Is the most critical skill the spinning back kick? The leaping dragon fist! The Falcon punch?! No. In my opinion, the most significant ability in martial arts is much more humble than this. Depending on which gyms you frequent, if you are in a good one, now and again, you will come to training relaxed, at peace, cool as a cucumber, and your coach will try and kill you. He will present you with some horrendous mountain of labour which you have to climb, which seems to be wholly impossible. Still, in the gym, tasks are non-negotiable, you do what you are told, so this begs the question, how do I proceed into the unknown and the impossible?
This situation happened to me a long time ago, probably when I was twelve or thirteen in Ninjutsu, and I was grading for my 7th kyu. After hitting the pads, doing circuits, sparring, pull-ups and dips, my Dad says, 'right, you're going to do 300 of each kick.' In Ninjutsu, we have three main kicks, a shin kick, a front kick and a knee. So that meant I had to do 900 kicks. I didn't believe that was possible in my current state of exhaustion and probably in general, but my Dad said to break it down into sets of 50. So I started on my sets of 50 and low and behold before I knew it, I had done 900 kicks. I had done what I thought was impossible? But how?
David Goggins talks about this mentality when he broke the world record for the most pull-ups done in 24 hours. When you hear of 4030 pull-ups, you think holy fuck no way! But what Goggins did was he broke the challenge down; how many pull's ups every hour, every minute and for how long? In approaching the problem in this manner, you get a smaller goal, which you can begin with that will help you achieve your broader goal. Rather can we do it? The question is, how can we do it!

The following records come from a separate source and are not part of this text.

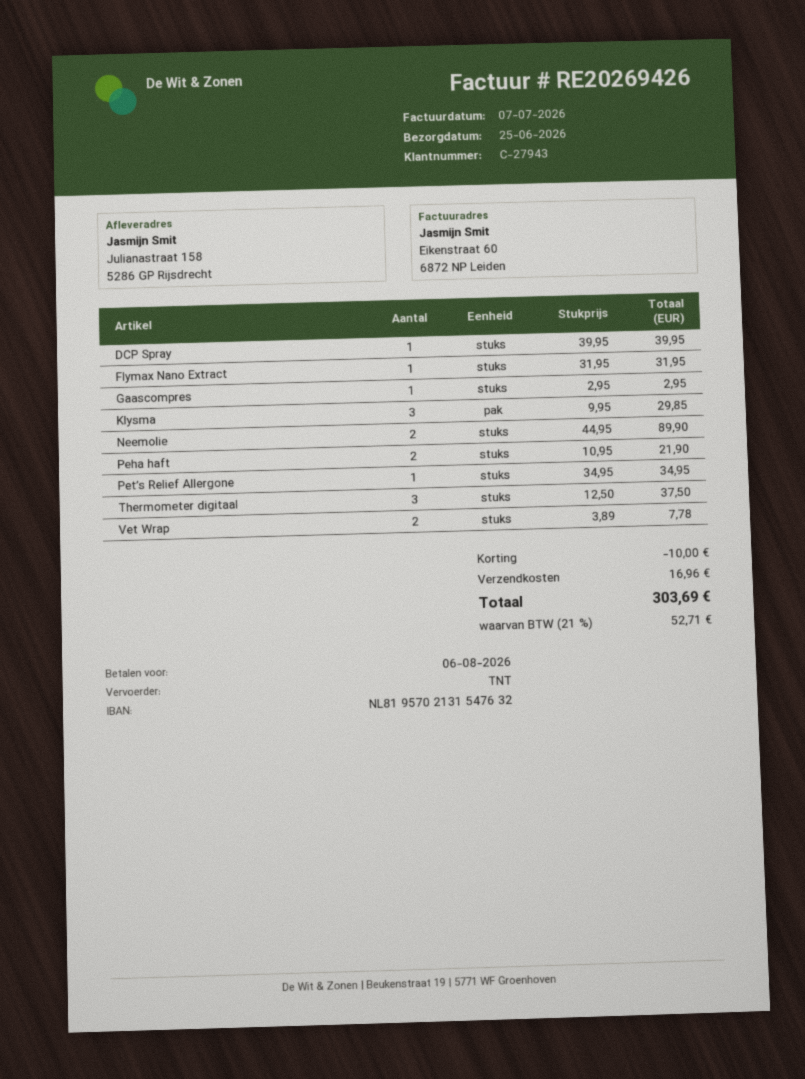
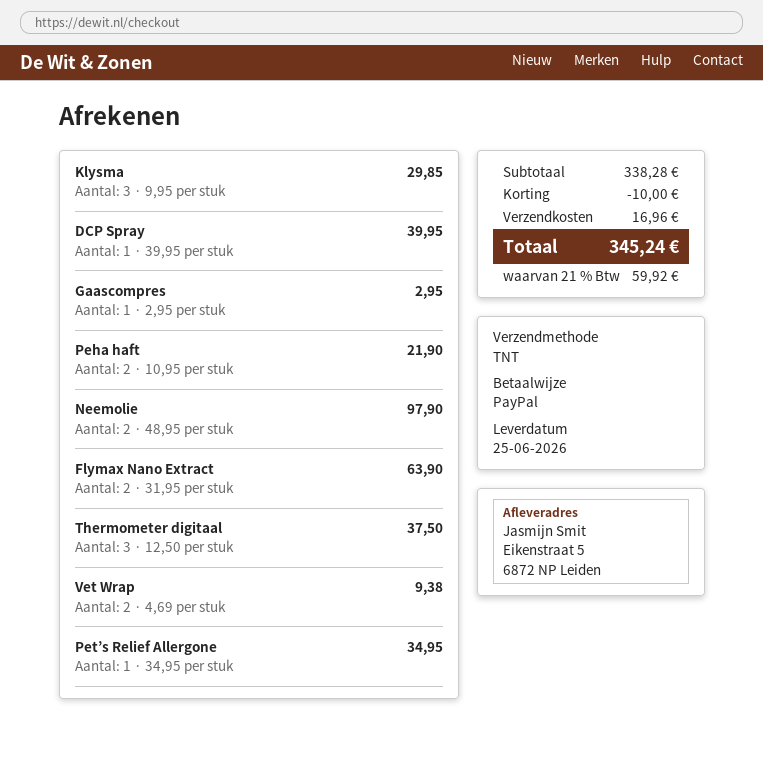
ship to: Julianastraat 158, 5286 GP Rijsdrecht -> Eikenstraat 5, 6872 NP Leiden
Flymax Nano Extract: 1 x 31.95 = 31.95 -> 2 x 31.95 = 63.90
Neemolie: 2 x 44.95 = 89.90 -> 2 x 48.95 = 97.90
Vet Wrap: 2 x 3.89 = 7.78 -> 2 x 4.69 = 9.38
tax: 21% = 52.71 -> 21% = 59.92
total: 303.69 -> 345.24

Jordan Peterson has another interesting example from the world of psychology. A practice that is called Habituation. I listened to him describe one case of an older bedridden man who had chronic pain and depression, and his head bent over his chest. He was unable to get out of bed, and when you have chronic pain, the best way to treat the pain is to begin moving again, so he needed to get out of bed and mobile, but the man maintained that he couldn't do it. Dr Peterson asked him if he could get out of bed to which the answer was no, could he lift a leg out of bed? No. Could he lift an arm out of bed? No. Could he read in bed? No. Could he lift a magazine from the nightstand beside the bed and read the front cover? Yes. This small step was a success, raising the magazine constituted a real improvement toward the goal of getting out of bed. However, low the level was, in a matter of weeks, the man was able to get up and walk around the hall outside his bedroom, which was a lot better than he could do before.
So if you have the guts of a thousand kicks in front of you, you have to start with one, if you are becoming a doctor, that might begin with going to the library today. What you learn is to structure your short term, smaller goals, to achieve the broader, more abstract, future goals. If I want to be a professional writer, that is a vast and abstract goal. However, a smaller, achievable way of managing that goal might be to write for three hours today. Maybe I am procrastinating, going on Facebook, scrolling Instagram, and not doing my work; this means my goal is not the right one. Maybe if I broke the three hours down further into 1 hour of editing some projects, 1-hour writing new material, and one hour of reviewing what I had done already, I would be more likely to engage. The trick to overcoming procrastination is to lower your ambitions until you can reasonably move forward, differentiating your workload into achievable tasks is one way of doing this. Say you want to start reading again? Can you read a chapter a night? If this is too difficult, one page a night, if this is too easy, increase the amount to two, if you are doing more than you did yesterday then you are working towards your goal, and you start to feel more positive emotions, which in turn makes achieving your task easier. Previously, I struggled to organise even basic tasks in my life, like messaging the dentist or having a doctor's appointment, now what I do is I write them down on my phone. When I write the task on my phone, this means I will complete it. I may have to do this a couple of times, but writing down a job, constitutes a more meaningful step forward than just thinking or agonising about doing the task.
In a circuit training, sparring, or a fight, this is a microcosm of life; you are using the same conceptual structure to choose a goal, make a plan, execute and achieve it. So if you are struggling to achieve and maintain your goals in the short run, you will struggle to keep the goals in the long term also. If you have made a routine of climbing mountains in the microcosm, sports, and exercise, you can apply the same principles to the macrocosm of your life. Dopenminergically we are wired for completing goals, and the process is addictive, so renegotiating the wanting to bake the best fruit cake in the world to just making a fruit cake might be the step forward that changes everything for you.
They say, how do you eat an elephant? The joke is one leg at a time. The truth is there is no right answer to this riddle, except breaking the elephant down into smaller and more manageable chunks. Whatever the goal is, 100kms, 1000 push-ups, becoming a baker, a writer, the trick is to divide the larger goal into smaller, more manageable, more modest goals that can be achieved as part of a concrete plan to meet your highest. So the most significant skill I ever learned in martial arts is how to take your larger goals and break them down into smaller, more manageable, achievable chunks. What is the most significant step forward you can take in your life that constitutes a genuine improvement? What part of the elephant are you going to eat today?